=== Begin Enclosure ===

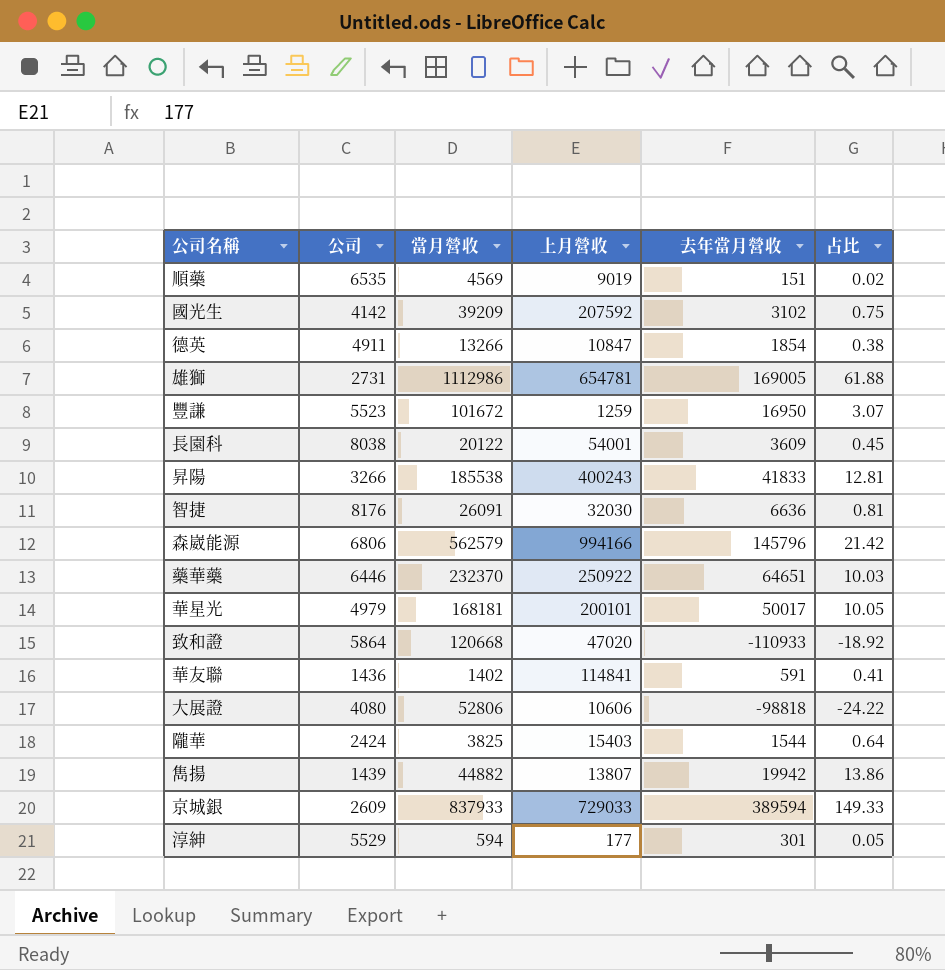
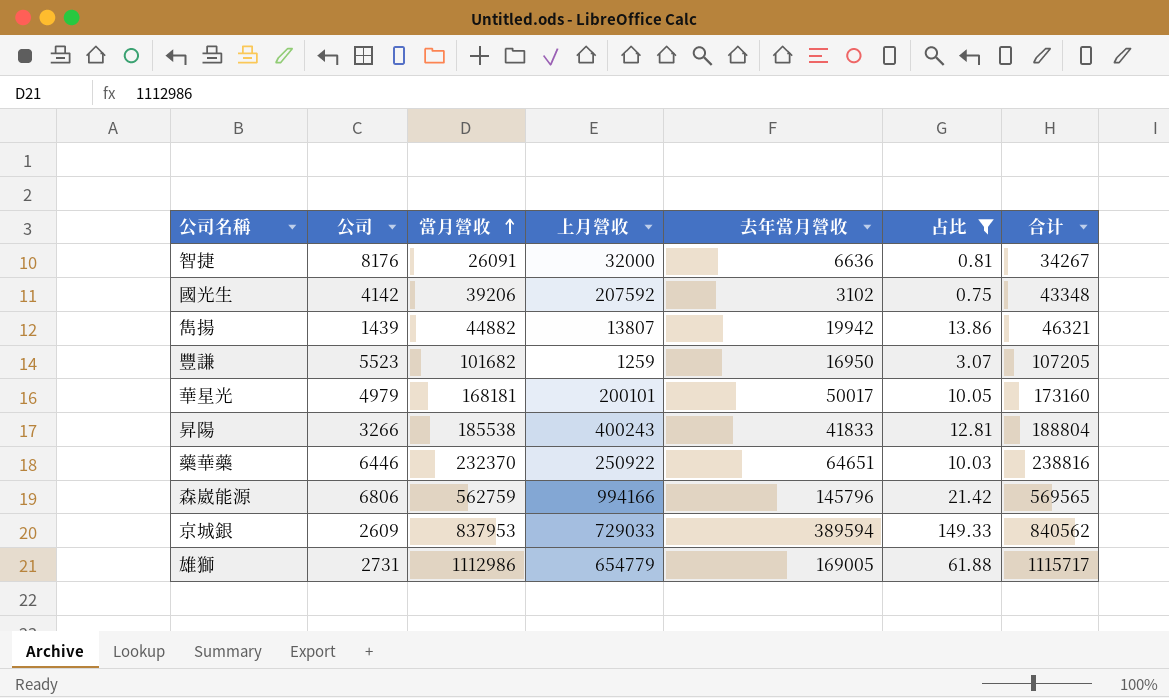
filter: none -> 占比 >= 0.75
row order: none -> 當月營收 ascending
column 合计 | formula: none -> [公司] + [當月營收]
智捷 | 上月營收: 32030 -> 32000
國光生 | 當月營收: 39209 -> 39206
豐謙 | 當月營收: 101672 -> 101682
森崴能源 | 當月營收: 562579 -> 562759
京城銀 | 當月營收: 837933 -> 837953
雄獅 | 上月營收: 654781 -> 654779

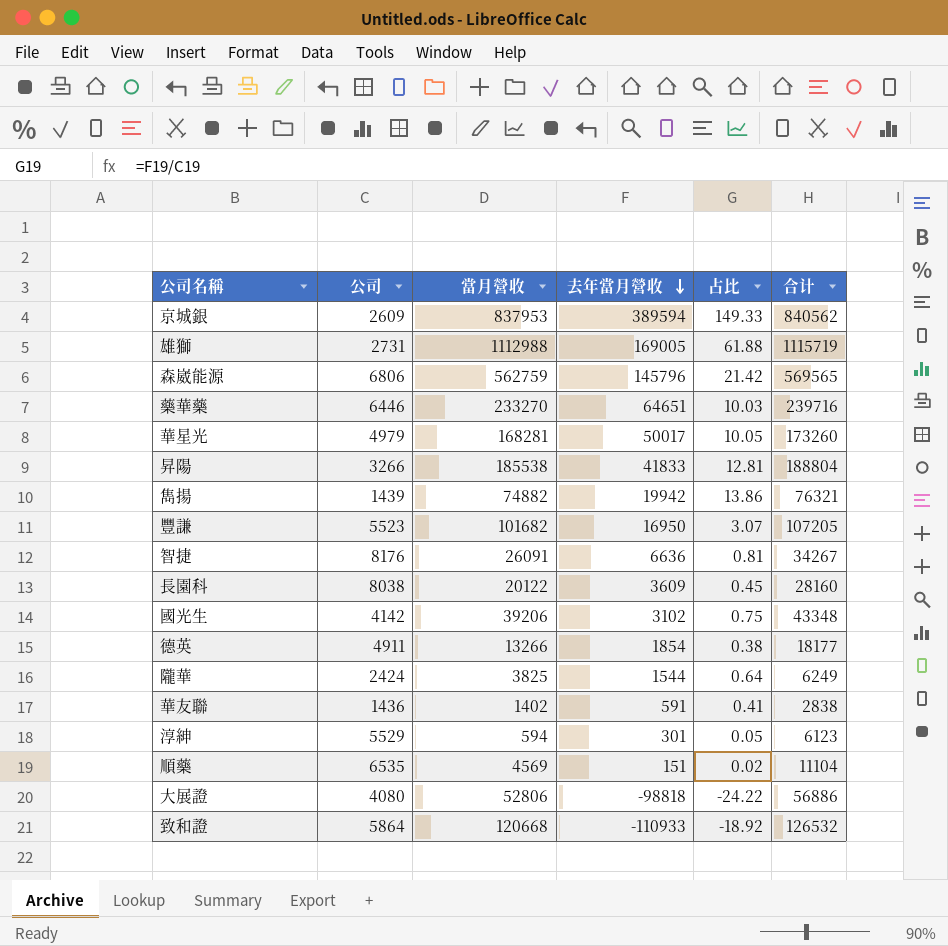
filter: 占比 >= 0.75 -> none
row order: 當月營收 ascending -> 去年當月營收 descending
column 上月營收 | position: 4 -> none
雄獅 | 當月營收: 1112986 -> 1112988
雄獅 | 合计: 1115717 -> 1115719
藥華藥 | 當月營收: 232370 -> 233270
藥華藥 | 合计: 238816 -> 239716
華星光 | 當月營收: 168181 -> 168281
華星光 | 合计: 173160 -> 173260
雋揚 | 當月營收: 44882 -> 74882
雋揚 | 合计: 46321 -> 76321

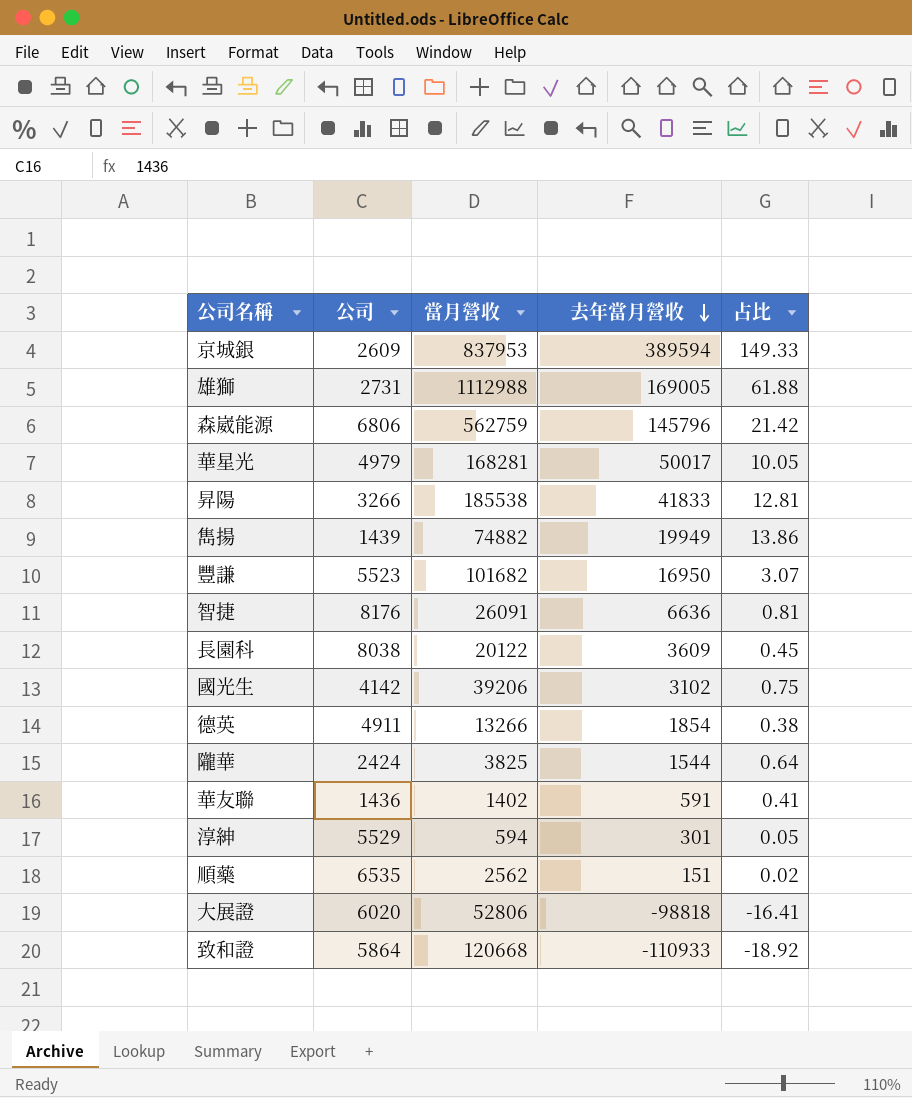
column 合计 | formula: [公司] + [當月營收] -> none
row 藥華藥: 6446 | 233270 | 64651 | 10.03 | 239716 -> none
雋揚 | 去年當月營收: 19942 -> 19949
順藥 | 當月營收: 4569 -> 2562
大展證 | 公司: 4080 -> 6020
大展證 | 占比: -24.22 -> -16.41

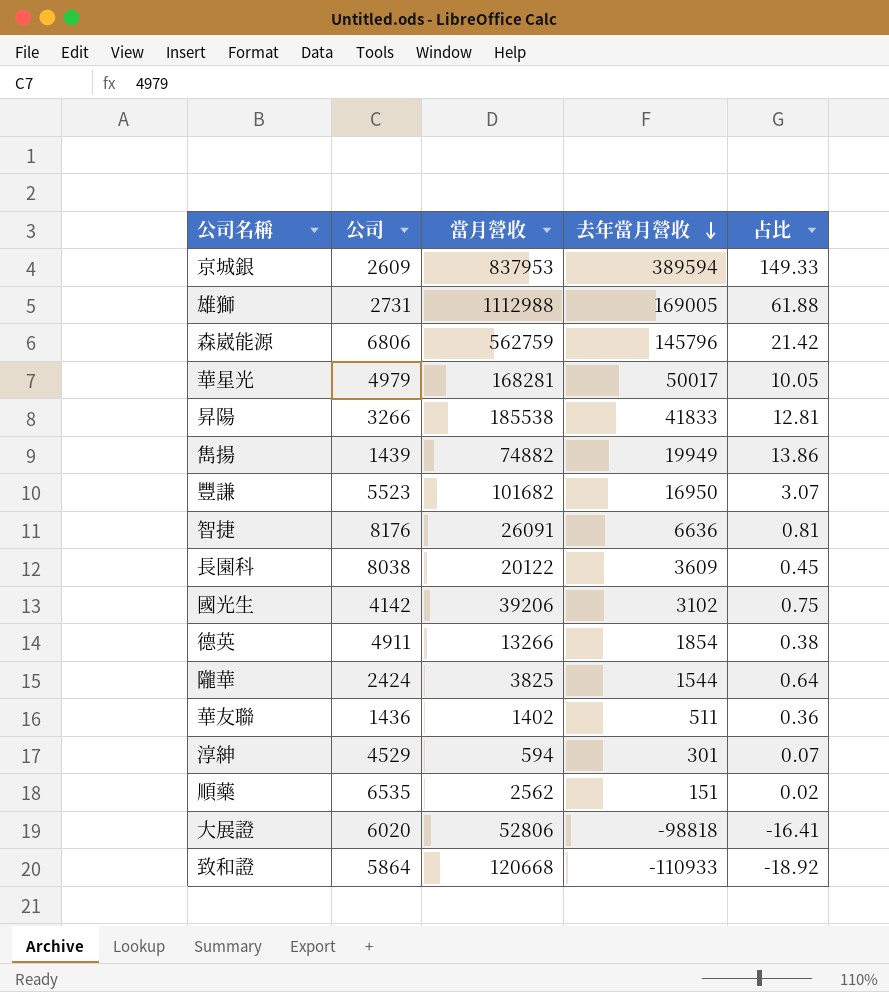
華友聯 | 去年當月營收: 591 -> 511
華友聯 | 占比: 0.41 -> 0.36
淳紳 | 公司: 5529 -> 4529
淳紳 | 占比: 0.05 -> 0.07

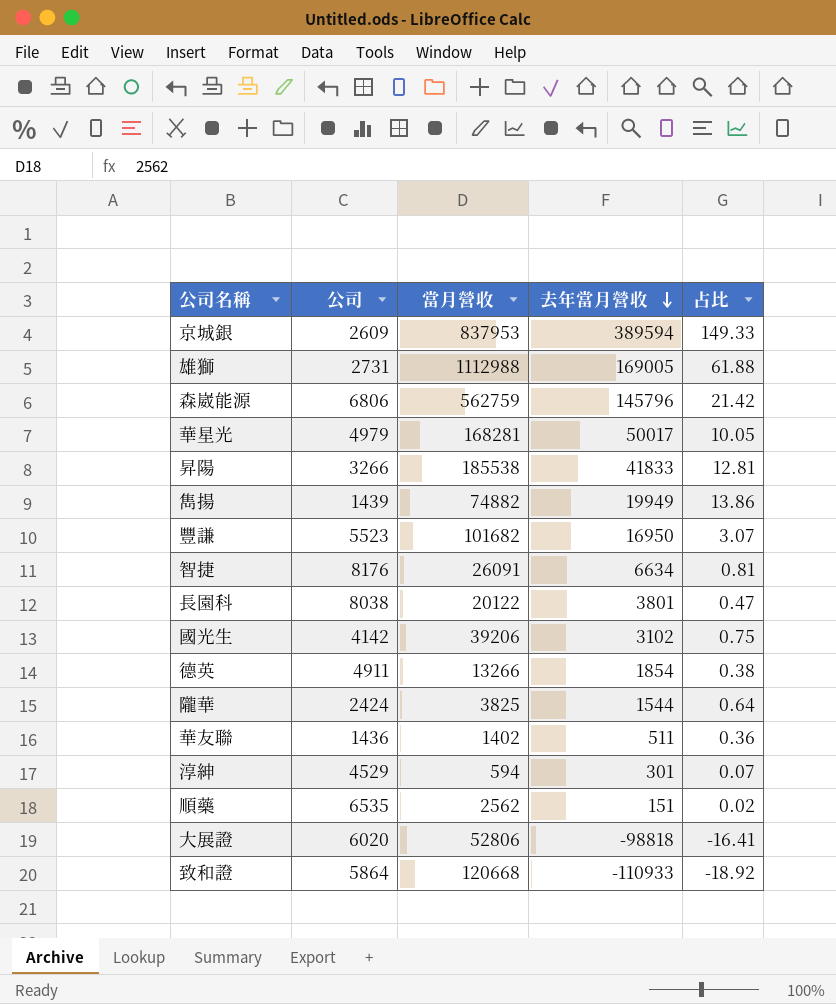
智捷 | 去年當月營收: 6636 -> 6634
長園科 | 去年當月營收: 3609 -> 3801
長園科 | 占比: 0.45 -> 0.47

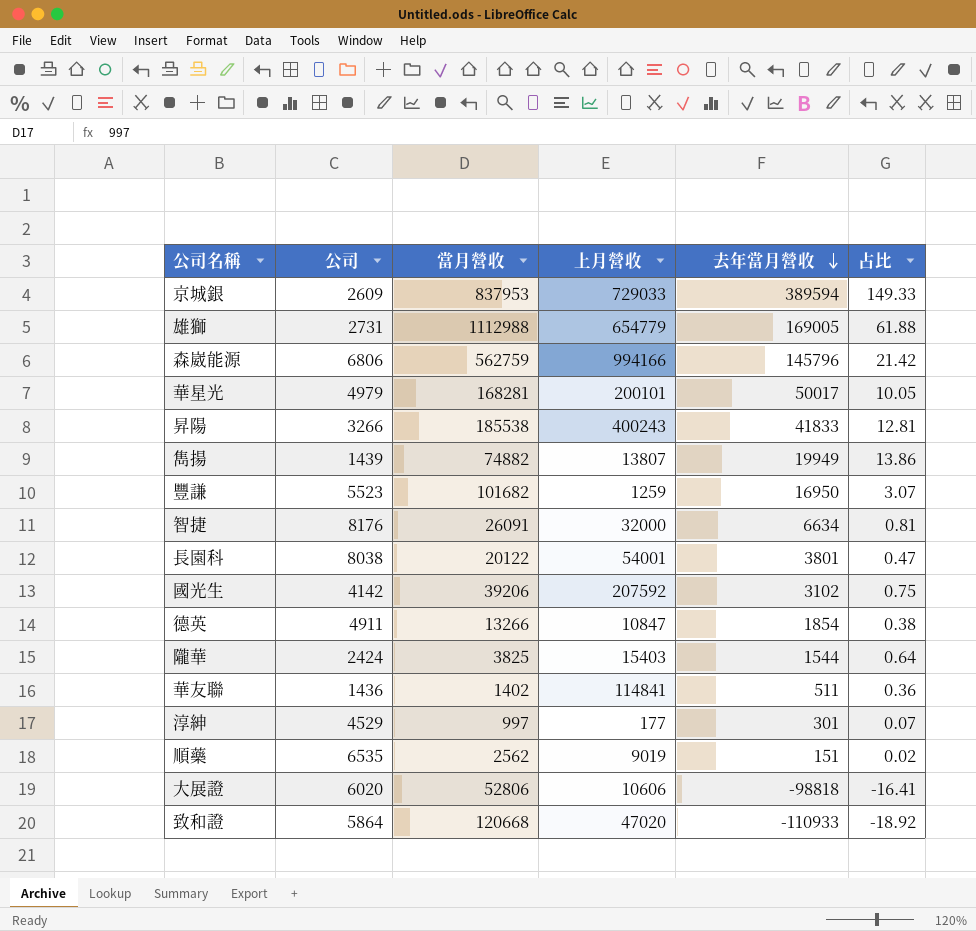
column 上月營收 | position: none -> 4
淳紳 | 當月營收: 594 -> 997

=== End Enclosure ===
=== Begin Enclosure ===

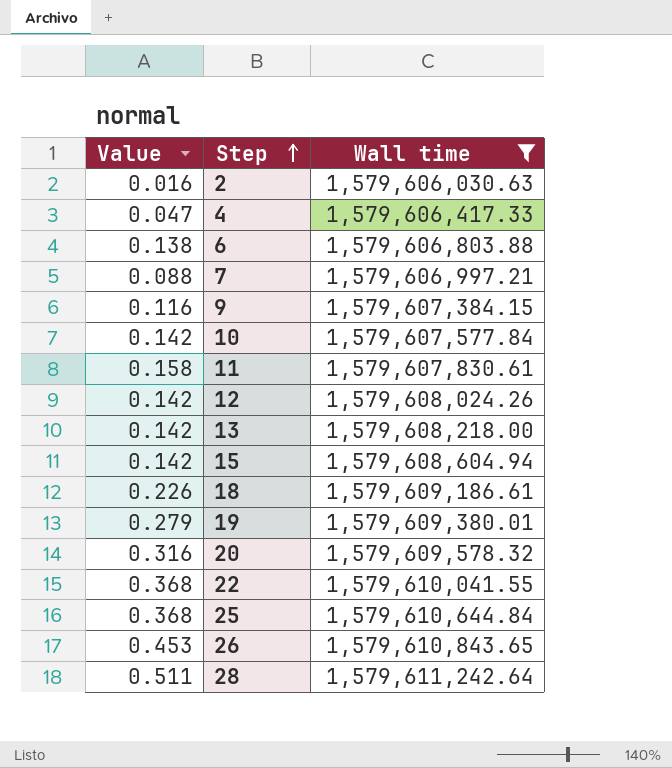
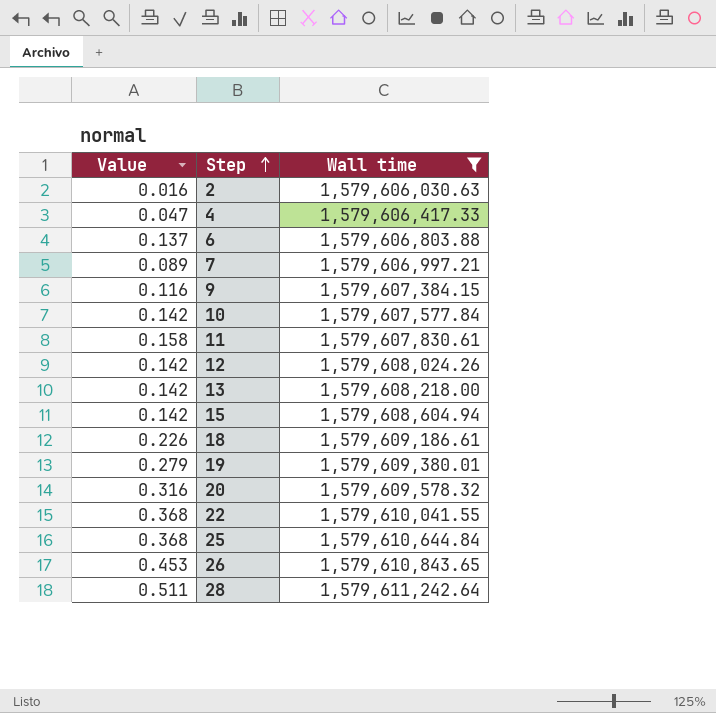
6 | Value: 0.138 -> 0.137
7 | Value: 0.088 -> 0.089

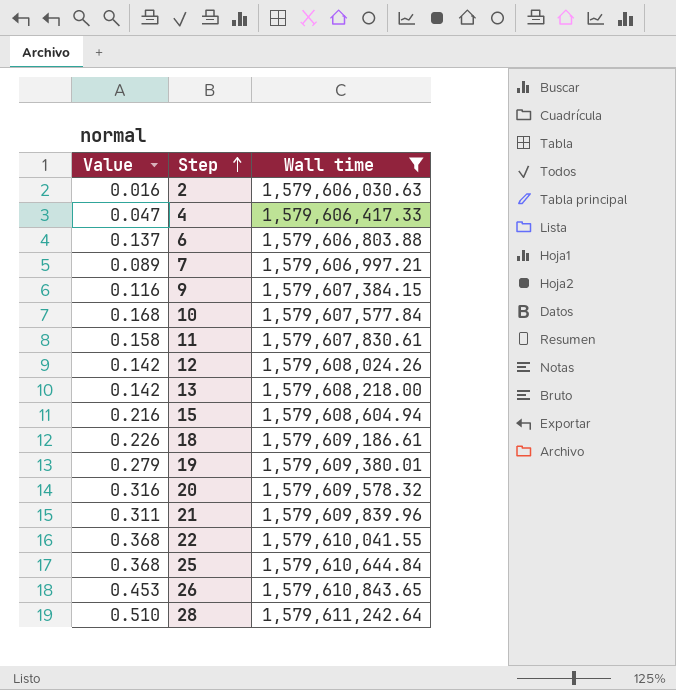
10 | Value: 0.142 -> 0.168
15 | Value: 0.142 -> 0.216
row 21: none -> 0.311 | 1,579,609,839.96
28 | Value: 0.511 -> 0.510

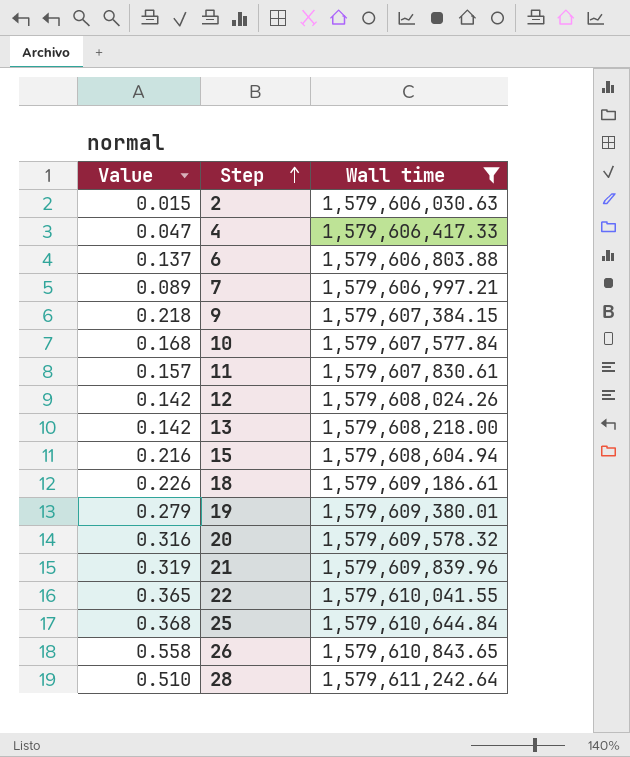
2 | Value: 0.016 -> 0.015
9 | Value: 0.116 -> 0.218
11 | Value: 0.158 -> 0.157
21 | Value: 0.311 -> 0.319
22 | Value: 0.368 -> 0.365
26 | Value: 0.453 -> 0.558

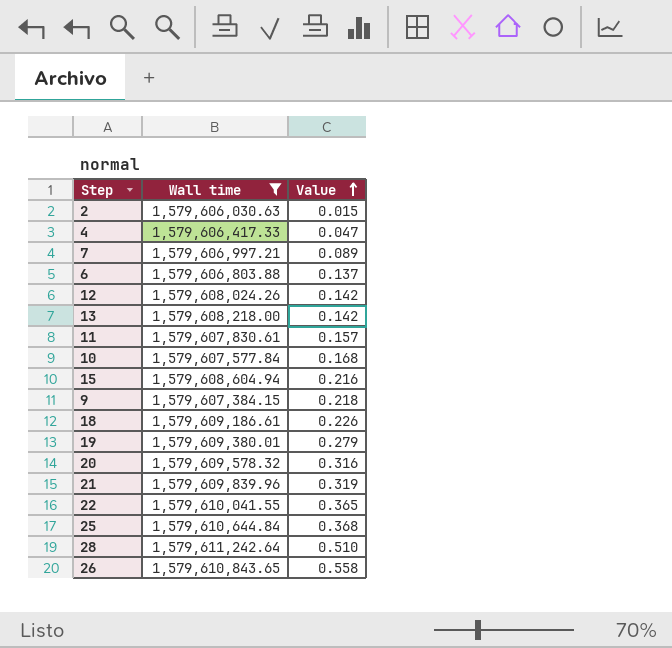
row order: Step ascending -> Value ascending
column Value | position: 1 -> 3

=== End Enclosure ===

» PROBLEM DETAILS:
Each line above where the word "上月營收" occurs should be returned in full.

» YOUR SOLUTION:
智捷 | 上月營收: 32030 -> 32000
雄獅 | 上月營收: 654781 -> 654779
column 上月營收 | position: 4 -> none
column 上月營收 | position: none -> 4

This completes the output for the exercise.